[[ TASK DATA, beginning ]]
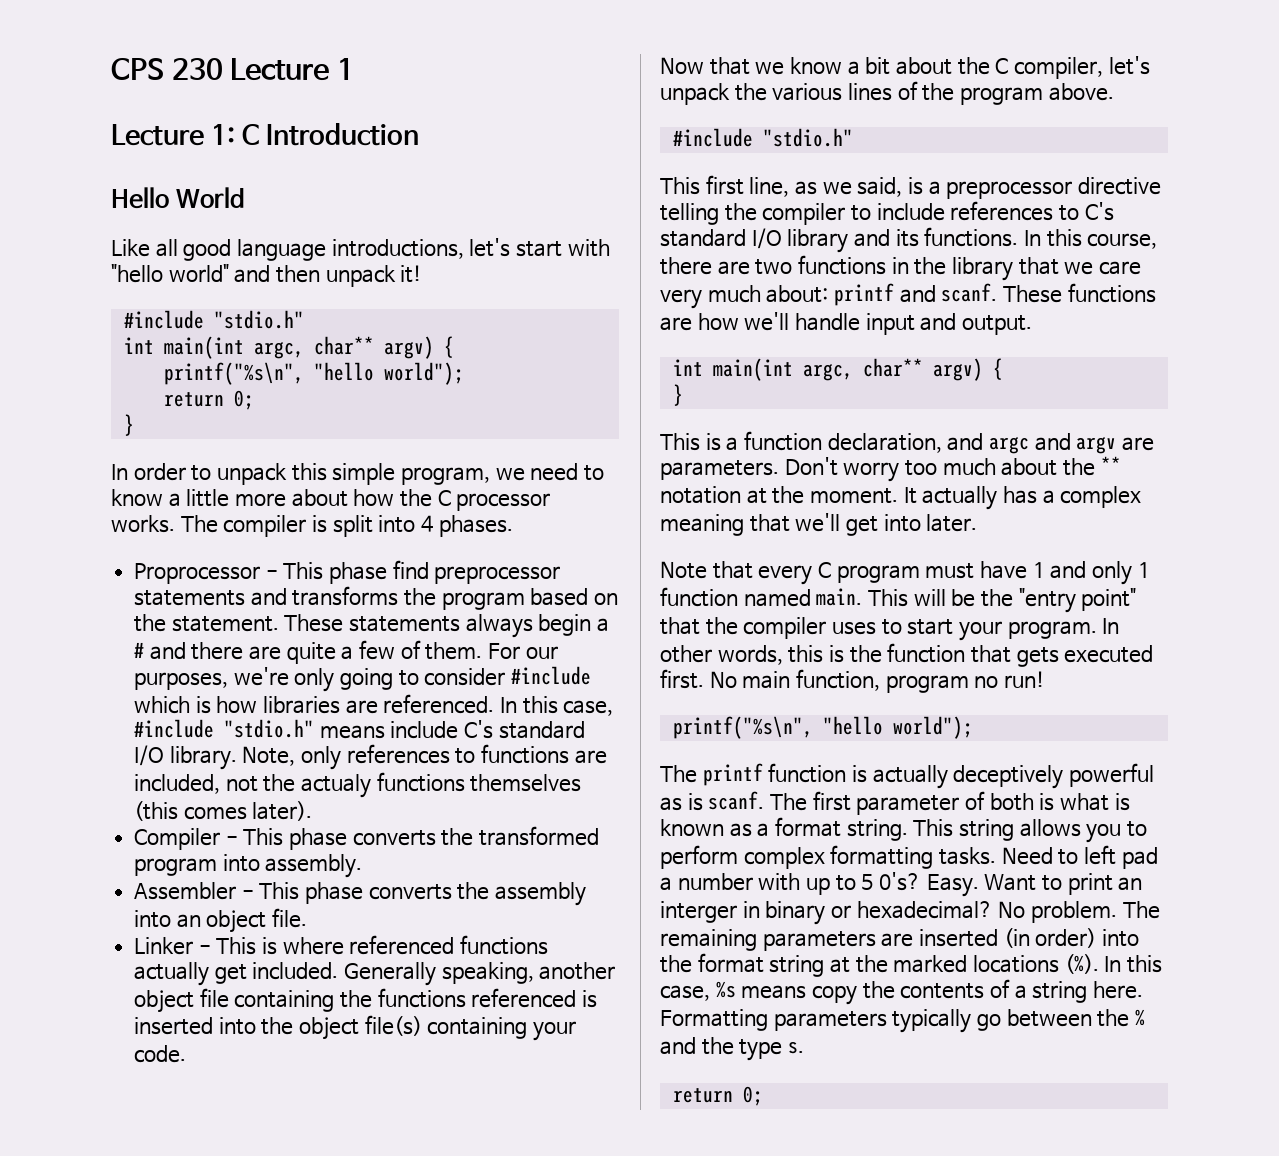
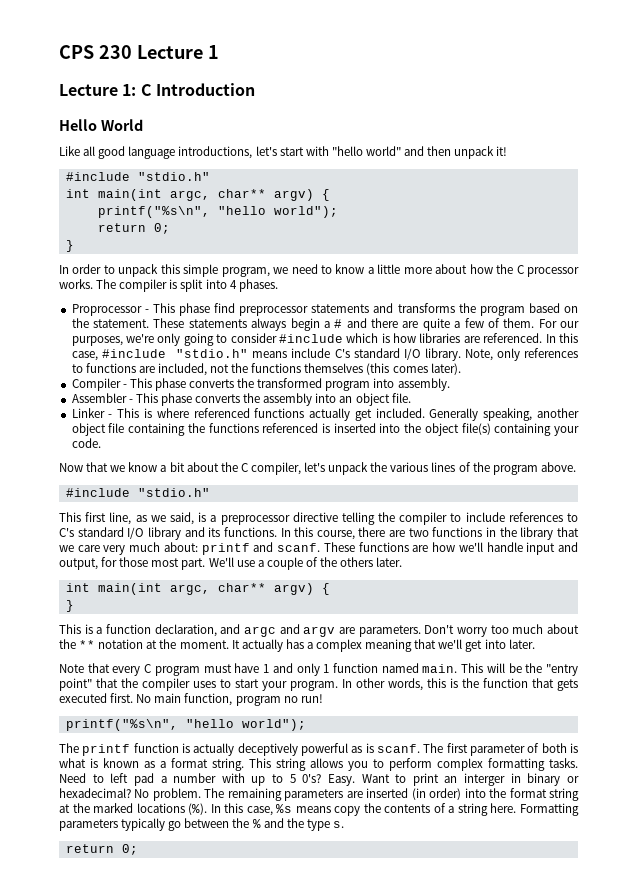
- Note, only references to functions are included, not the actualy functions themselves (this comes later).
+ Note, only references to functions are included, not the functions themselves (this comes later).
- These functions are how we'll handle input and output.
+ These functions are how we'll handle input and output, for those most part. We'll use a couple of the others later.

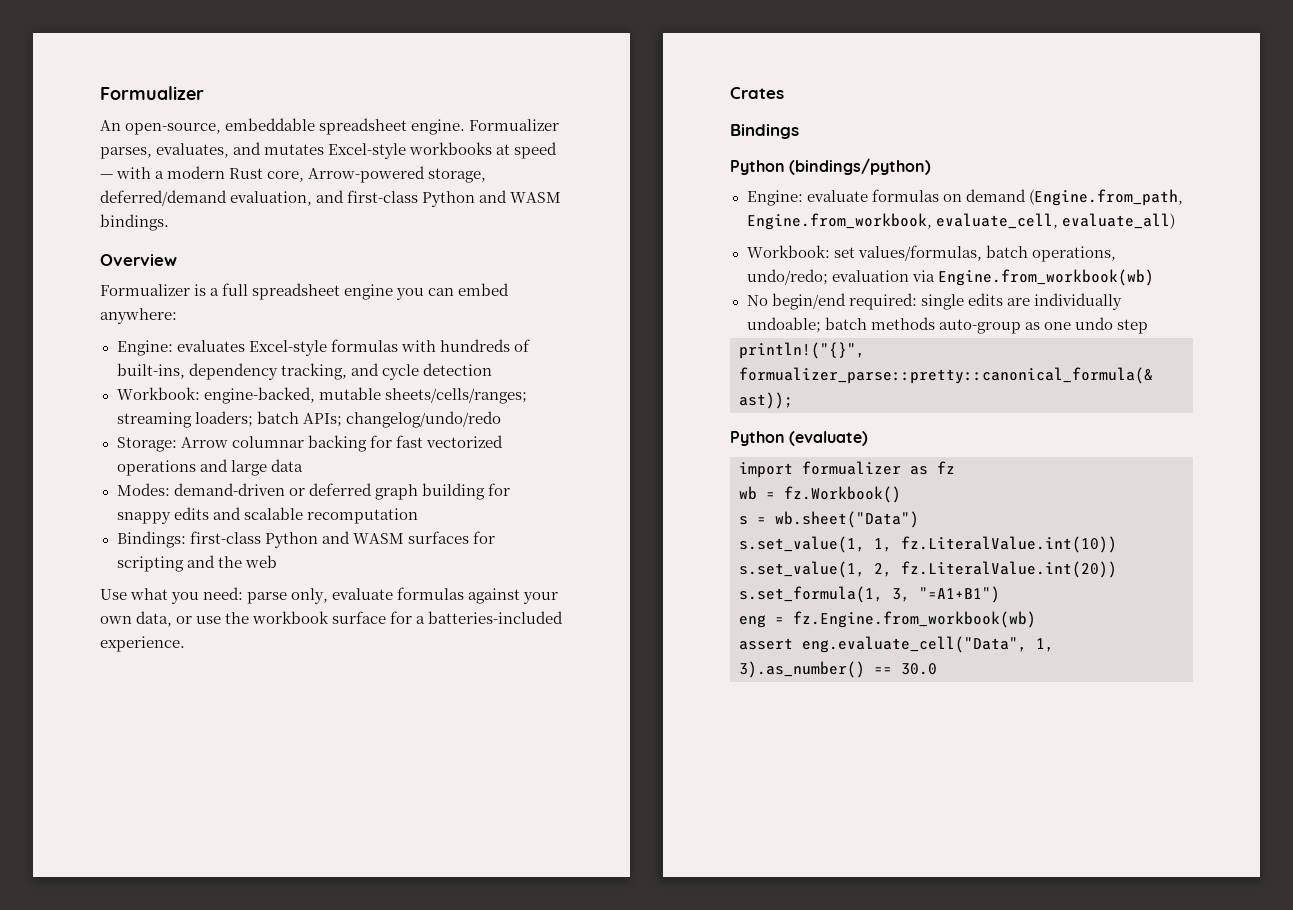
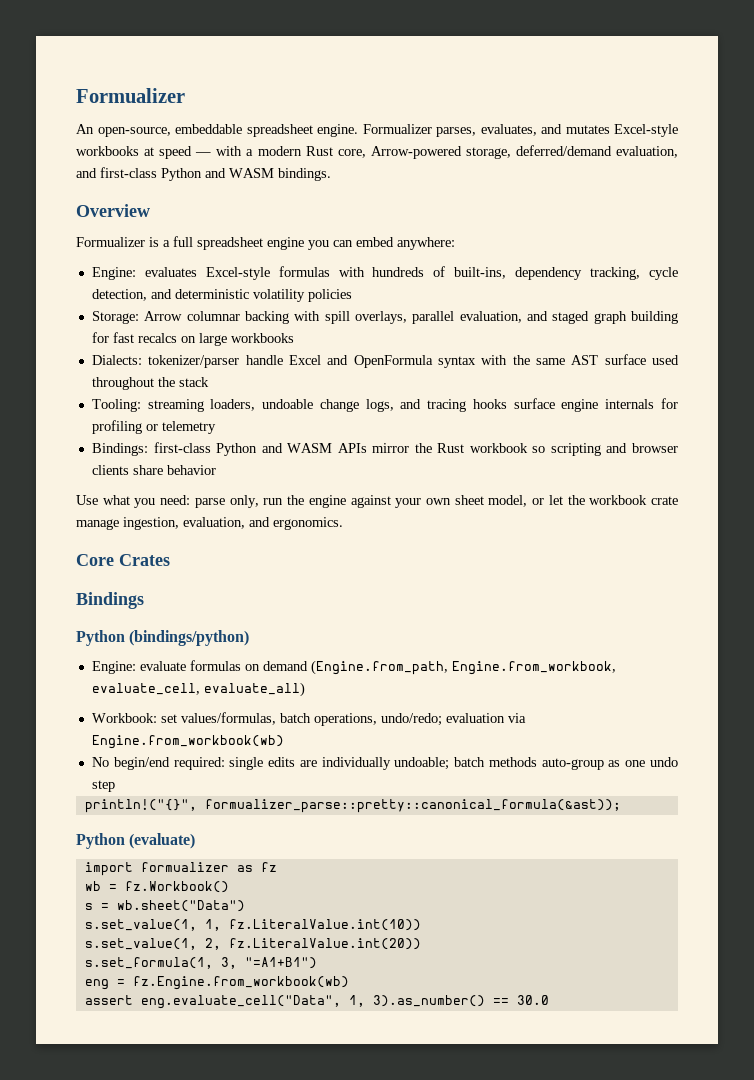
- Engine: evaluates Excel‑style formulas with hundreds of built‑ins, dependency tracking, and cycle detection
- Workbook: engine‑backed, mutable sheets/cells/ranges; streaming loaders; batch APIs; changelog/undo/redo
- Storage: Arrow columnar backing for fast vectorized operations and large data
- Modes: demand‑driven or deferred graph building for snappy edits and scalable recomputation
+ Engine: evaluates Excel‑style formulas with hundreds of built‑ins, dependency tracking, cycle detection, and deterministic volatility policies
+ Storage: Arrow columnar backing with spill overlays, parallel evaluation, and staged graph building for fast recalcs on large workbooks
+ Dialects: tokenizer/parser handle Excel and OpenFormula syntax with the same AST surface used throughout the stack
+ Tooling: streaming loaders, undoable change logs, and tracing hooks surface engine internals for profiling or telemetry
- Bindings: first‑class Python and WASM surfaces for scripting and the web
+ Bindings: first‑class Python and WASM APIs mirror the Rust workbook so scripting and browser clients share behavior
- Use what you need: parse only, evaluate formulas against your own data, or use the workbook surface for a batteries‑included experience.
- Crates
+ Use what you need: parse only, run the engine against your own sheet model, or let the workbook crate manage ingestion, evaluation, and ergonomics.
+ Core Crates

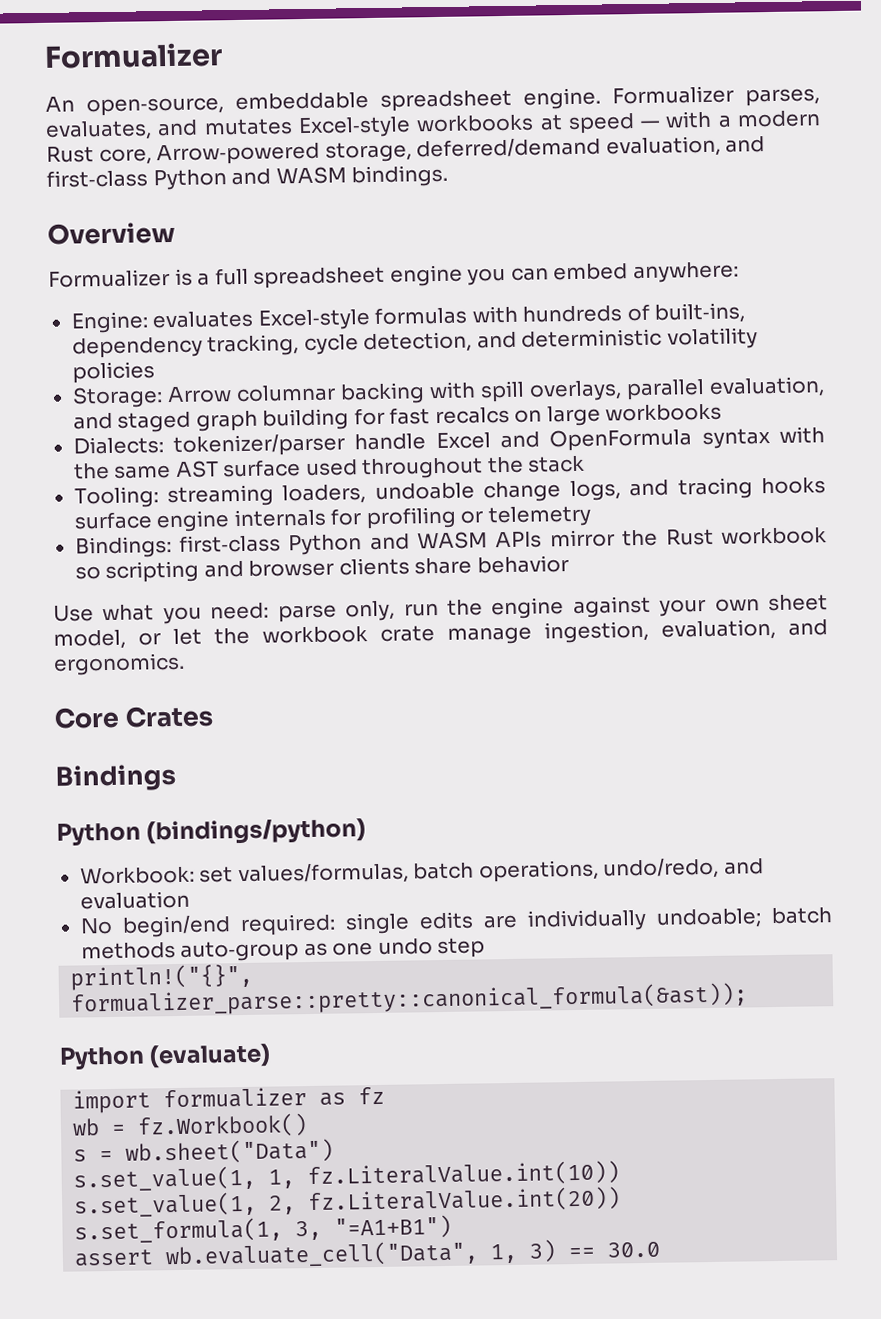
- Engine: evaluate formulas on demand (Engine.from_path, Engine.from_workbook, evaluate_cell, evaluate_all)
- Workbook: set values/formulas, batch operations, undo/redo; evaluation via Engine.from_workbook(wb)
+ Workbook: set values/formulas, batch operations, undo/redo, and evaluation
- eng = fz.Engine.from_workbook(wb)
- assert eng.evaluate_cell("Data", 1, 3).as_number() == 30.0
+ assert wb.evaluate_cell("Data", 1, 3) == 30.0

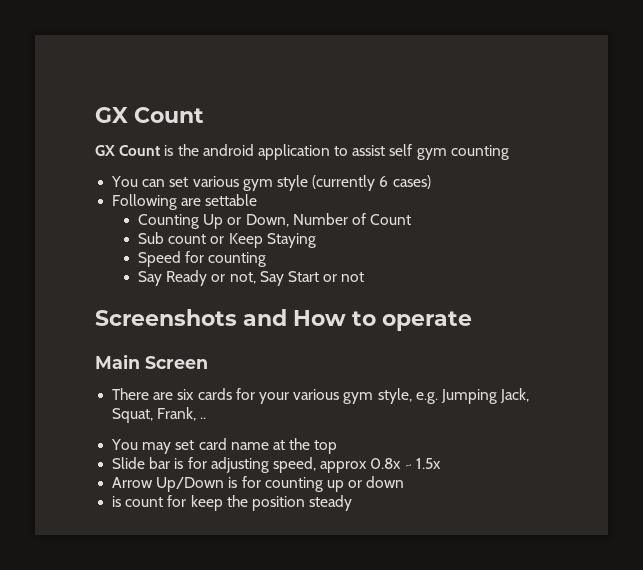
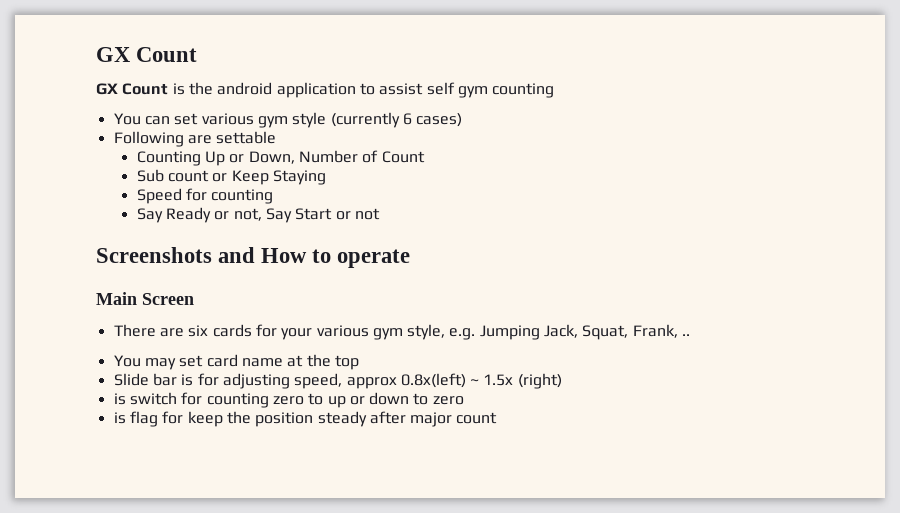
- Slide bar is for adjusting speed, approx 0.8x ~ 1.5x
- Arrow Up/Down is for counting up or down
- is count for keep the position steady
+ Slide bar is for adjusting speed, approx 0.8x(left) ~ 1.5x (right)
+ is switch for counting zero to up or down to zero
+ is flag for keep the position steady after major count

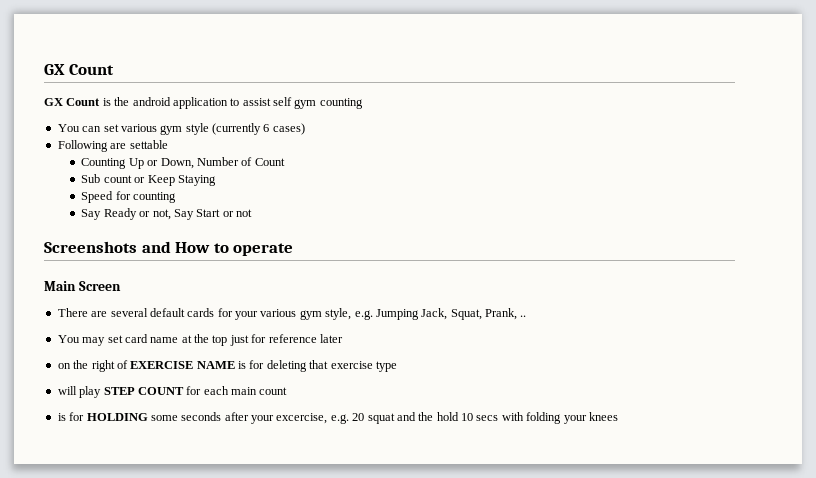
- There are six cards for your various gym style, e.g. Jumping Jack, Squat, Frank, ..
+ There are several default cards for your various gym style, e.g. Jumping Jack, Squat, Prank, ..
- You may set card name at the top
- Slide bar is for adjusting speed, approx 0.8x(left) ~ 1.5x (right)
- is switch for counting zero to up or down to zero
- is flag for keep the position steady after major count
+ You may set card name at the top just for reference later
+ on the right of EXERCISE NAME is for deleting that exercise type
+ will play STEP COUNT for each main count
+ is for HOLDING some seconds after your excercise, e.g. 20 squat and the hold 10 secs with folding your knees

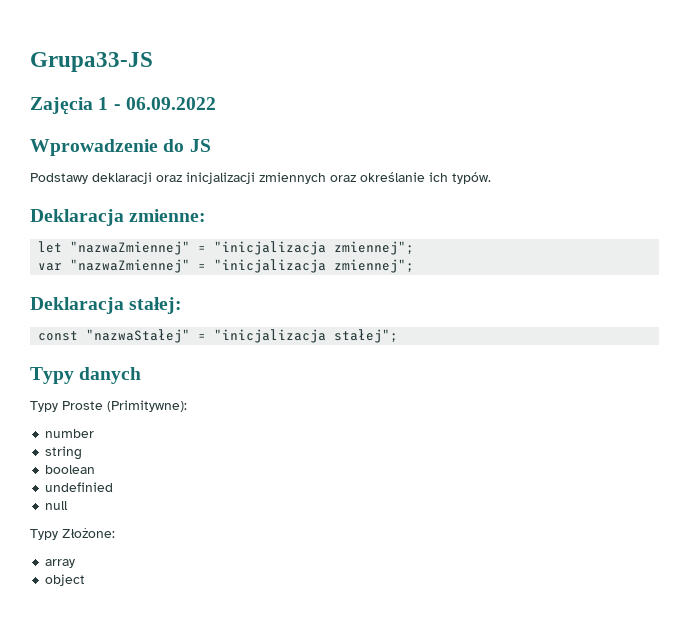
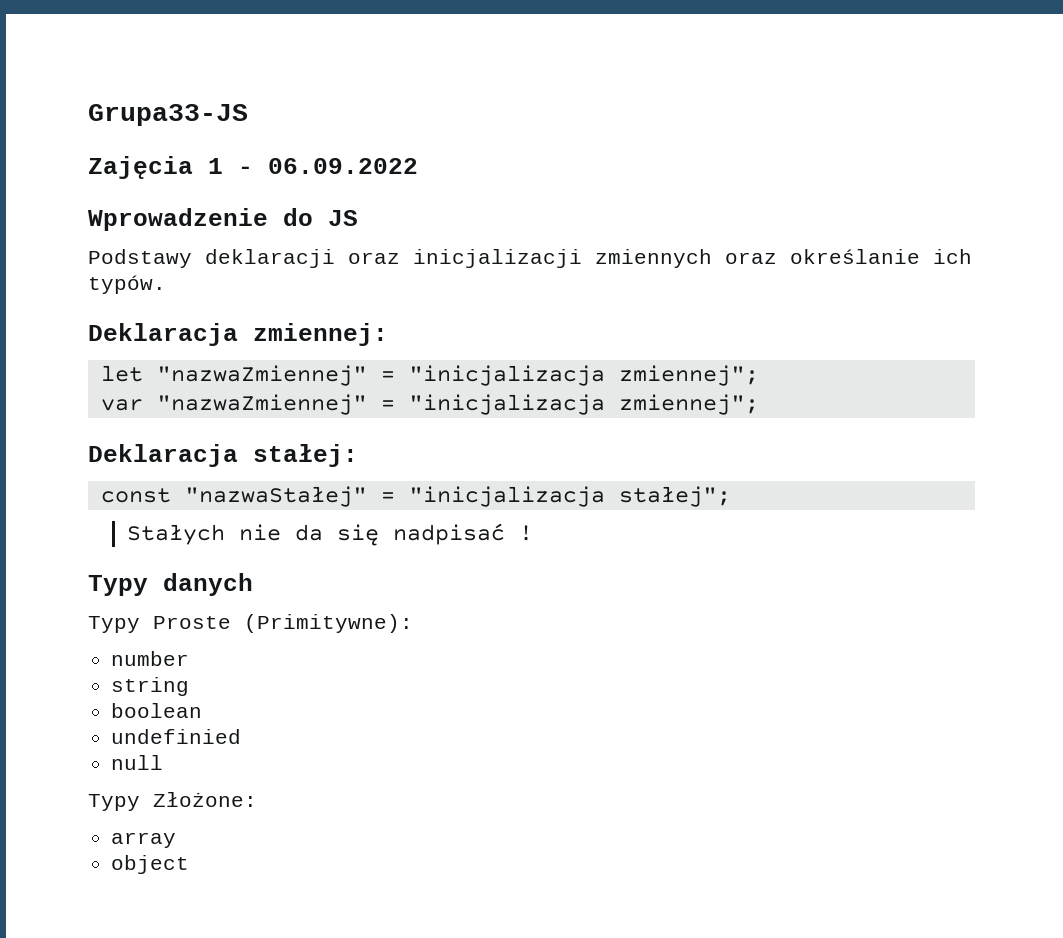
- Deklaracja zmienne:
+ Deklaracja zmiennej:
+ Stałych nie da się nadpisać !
[[ TASK DATA, end ]]
__EXERCISE DESCRIPTION__
Look above for the line with "on large workbooks" and the line with "3).as_number() == 30.0", then restate exactly those two lines and all lines between them, with no pictures.

__EXERCISE ANSWER__
+ Storage: Arrow columnar backing with spill overlays, parallel evaluation, and staged graph building for fast recalcs on large workbooks
+ Dialects: tokenizer/parser handle Excel and OpenFormula syntax with the same AST surface used throughout the stack
+ Tooling: streaming loaders, undoable change logs, and tracing hooks surface engine internals for profiling or telemetry
- Bindings: first‑class Python and WASM surfaces for scripting and the web
+ Bindings: first‑class Python and WASM APIs mirror the Rust workbook so scripting and browser clients share behavior
- Use what you need: parse only, evaluate formulas against your own data, or use the workbook surface for a batteries‑included experience.
- Crates
+ Use what you need: parse only, run the engine against your own sheet model, or let the workbook crate manage ingestion, evaluation, and ergonomics.
+ Core Crates

- Engine: evaluate formulas on demand (Engine.from_path, Engine.from_workbook, evaluate_cell, evaluate_all)
- Workbook: set values/formulas, batch operations, undo/redo; evaluation via Engine.from_workbook(wb)
+ Workbook: set values/formulas, batch operations, undo/redo, and evaluation
- eng = fz.Engine.from_workbook(wb)
- assert eng.evaluate_cell("Data", 1, 3).as_number() == 30.0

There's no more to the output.